After licking the curves of the stone
the tongue of fire lashed out
toward the heights

No revolution came to warn us
of the approaching end of fear
of the instantaneous spreading of the fire
in the narrow hallway
where the well-informed trainers had
killed in advance their favorite wildcats
and waited now for the fire
to procure them a supplementary ration
of unhappiness

The traps thus destroyed like
drawers emptied into the mass
grave where victims and executioners
came to meet

The feet of the colossus that was consumed by the flames
were the last to disappear
their decision to endure was weak
the fire in the shape of the worm Ouroboros
had also aspired too avidly to the heights

In the street those who weren’t blind
didn’t believe what they saw
the painting already tarnished before being framed

In the street there was nothing but mirrors
and eyes turned up
no trace of the fire that had invited us


Mother Country

this took place in 1948
a year when the young czechoslovakian writers not yet
brought into step
believed firmly in the triangle country-mother-poetry
there was only the voice on the radio to reassure them
and the loved ones in a hurry to make them abandon
right away the cheap apartment of the gate-crasher
and the well-chosen word-play to render forgotten
the intoxicating scarf glimpsed on a street in Edinburgh
where people took their own wine to a restaurant
just as they did in the real war

some could not forget
neither the offering-poems on the benches of the suburban trains
or the metro Sunday mornings at the same station
where they got off year after year
of finicky work
nor the eternal pullover whose grayness
was the proof in this world that poetry knew how to transgress
the choppiness of the seasons passed in inhospitality
nor the wind in the streets of London or Toronto
nor the suffocation in the woods of Chapultepec

1948—a year when the Congress of Young Writers
in Prague had not yet been
brought into step but had
energetically condemned Ivan Blatny’s
nonreturn from London
the nonreturn of the beloved poet to his public
before he knew which relatives to turn to
Nezval or his father according to confirmed rumors
but who could his mother be
among all those immobile people mouths of fire
of unsuspected bunkers

I salute you Ivan Blatny!
and I admire your courage!
throughout your life against the phantoms
of the old country
where the mothers always cry too late
for the wars that they incite

POSTFACE
by Jerome Rothenberg

If there is a Romanian diaspora - & there is – then Sebastian Reichmann is among its notable poets &, like others before him, ready to be a player on a worldwide stage. The predecessors of course are awesome: Tristan Tzara in the days of Dada, Paul Celan & Gherasim Luca, Eugene Ionesco, Isidore Isou, Mircea Eliade, even (nearer home) our bon ami Andrei Codrescu. All of them began in Romania & all, moving out from there, changed languages but kept the native accent in how they spoke the words they wrote. That much is the mark par excellence of the “nomadic poet” for whom – Pierre Joris has told us – “there is not at-home-ness…but only an ever more displaced drifting…’ on the way’ [unterwegs] as Celan puts it.” Or still more tellingly : “The NOET [nomadic poet] learns & then writes in foreign languages (real or made-up ones) in order to come to the realization that all languages are foreign.”

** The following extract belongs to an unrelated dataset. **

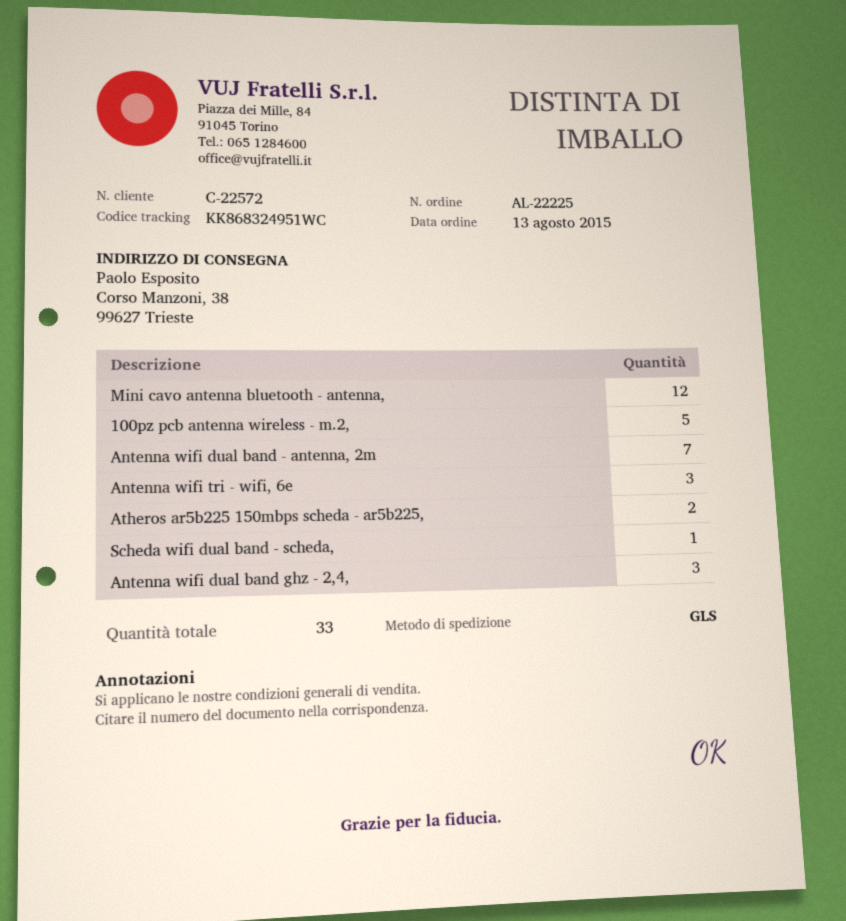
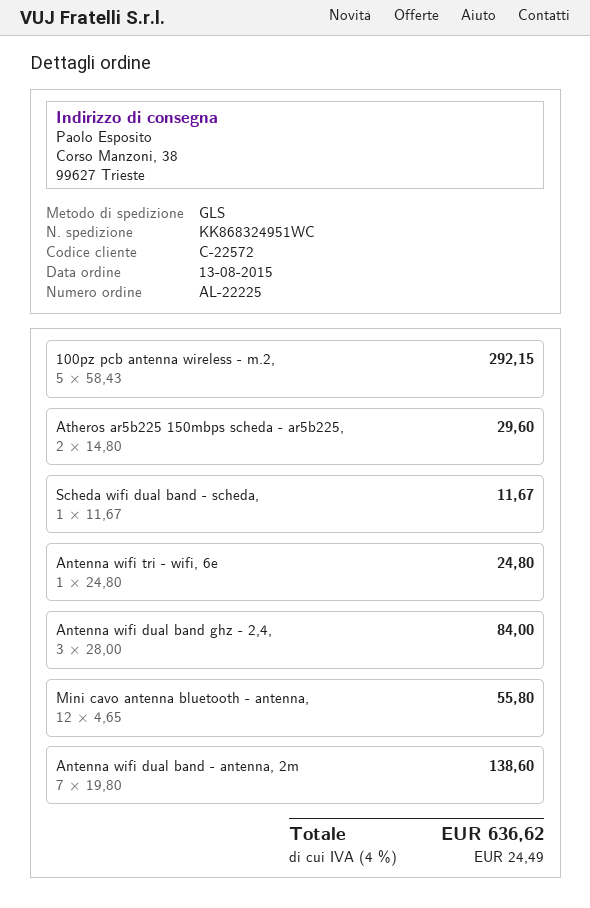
Antenna wifi tri - wifi, 6e: 3 -> 1

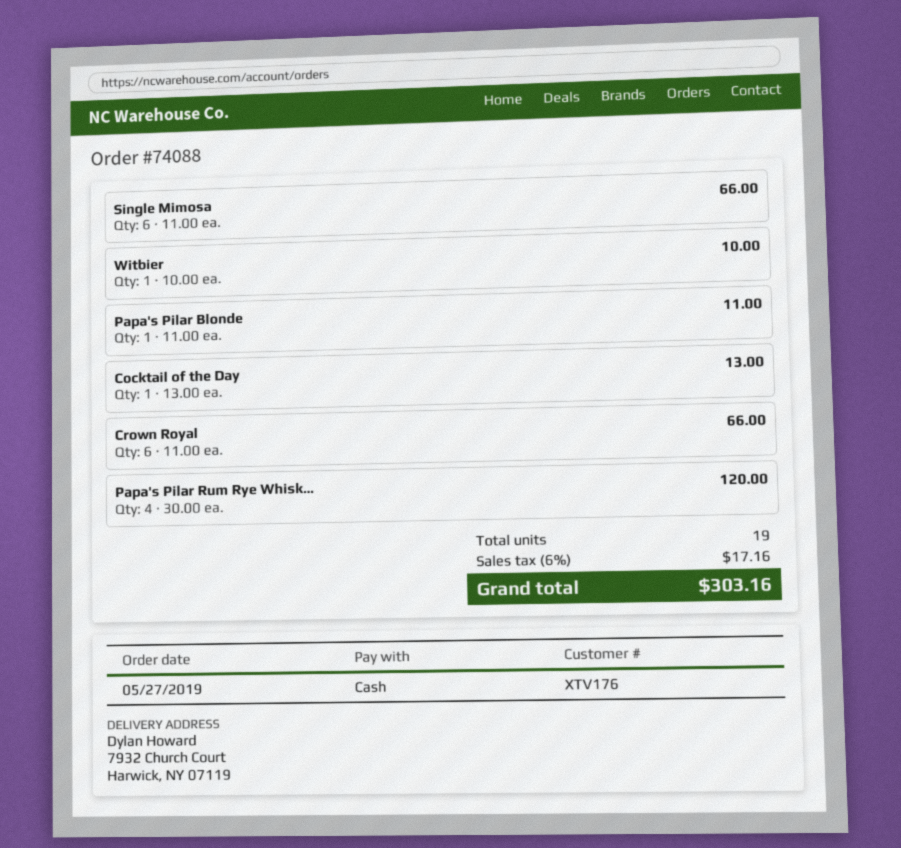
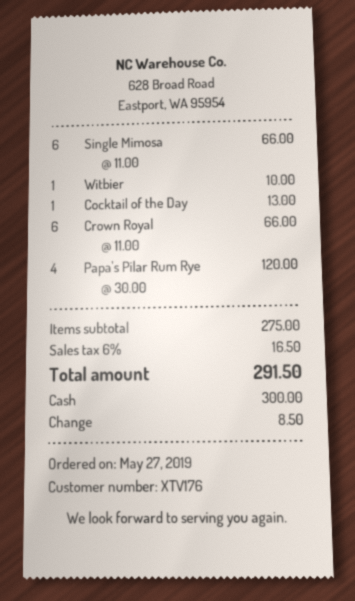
Papa's Pilar Blonde: 1 x 11.00 = 11.00 -> none
tax: 6% = 17.16 -> 6% = 16.50
total: 303.16 -> 291.50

For Reichmann the path to other-ness began in post-World War II Bucharest and took him from there to later residence in Paris. Israel was another stop along the way, as was – for periods up to a year & more – America. As with others of his time, his moves were conditioned by the loss of possibilities in the native place & language and by the desire, then sensed, to work without constraints, at the furthest limits of his powers. The exile to France was also to a place of exile in the “other” language. Thus the tension was played out in the very body of the poem – not as theme so much as skin or substance.

This is quintessential twentieth century – a time of renewed wanderings but also, as he words it, “the season of authorized murder.” As a matter of biography – cultural, political – the thread runs from war & holocaust (before his birth) to cold war & repression (in his growing years) to the later time of crossing borders – “a departure,” he writes, “from the compulsory Paradise in search of the problematics of hell.” It is a search too – & again he is aware of it – for a “post-totalitarian synthesis,” where history & personal history come together. While rarely overt, as another kind of (message) poetry might be, it permeates the work to become what he describes as his “particular weaving of elements of memory, history and myth.” That “weaving ,” if its terms sound familiar here in U.S.A., is not at all in Pound’s or Olson’s mode, for the deeper histories – the ancient matters – lie just outside or well below the surface of these poems, so that everything here exists in the immediate present – or just before.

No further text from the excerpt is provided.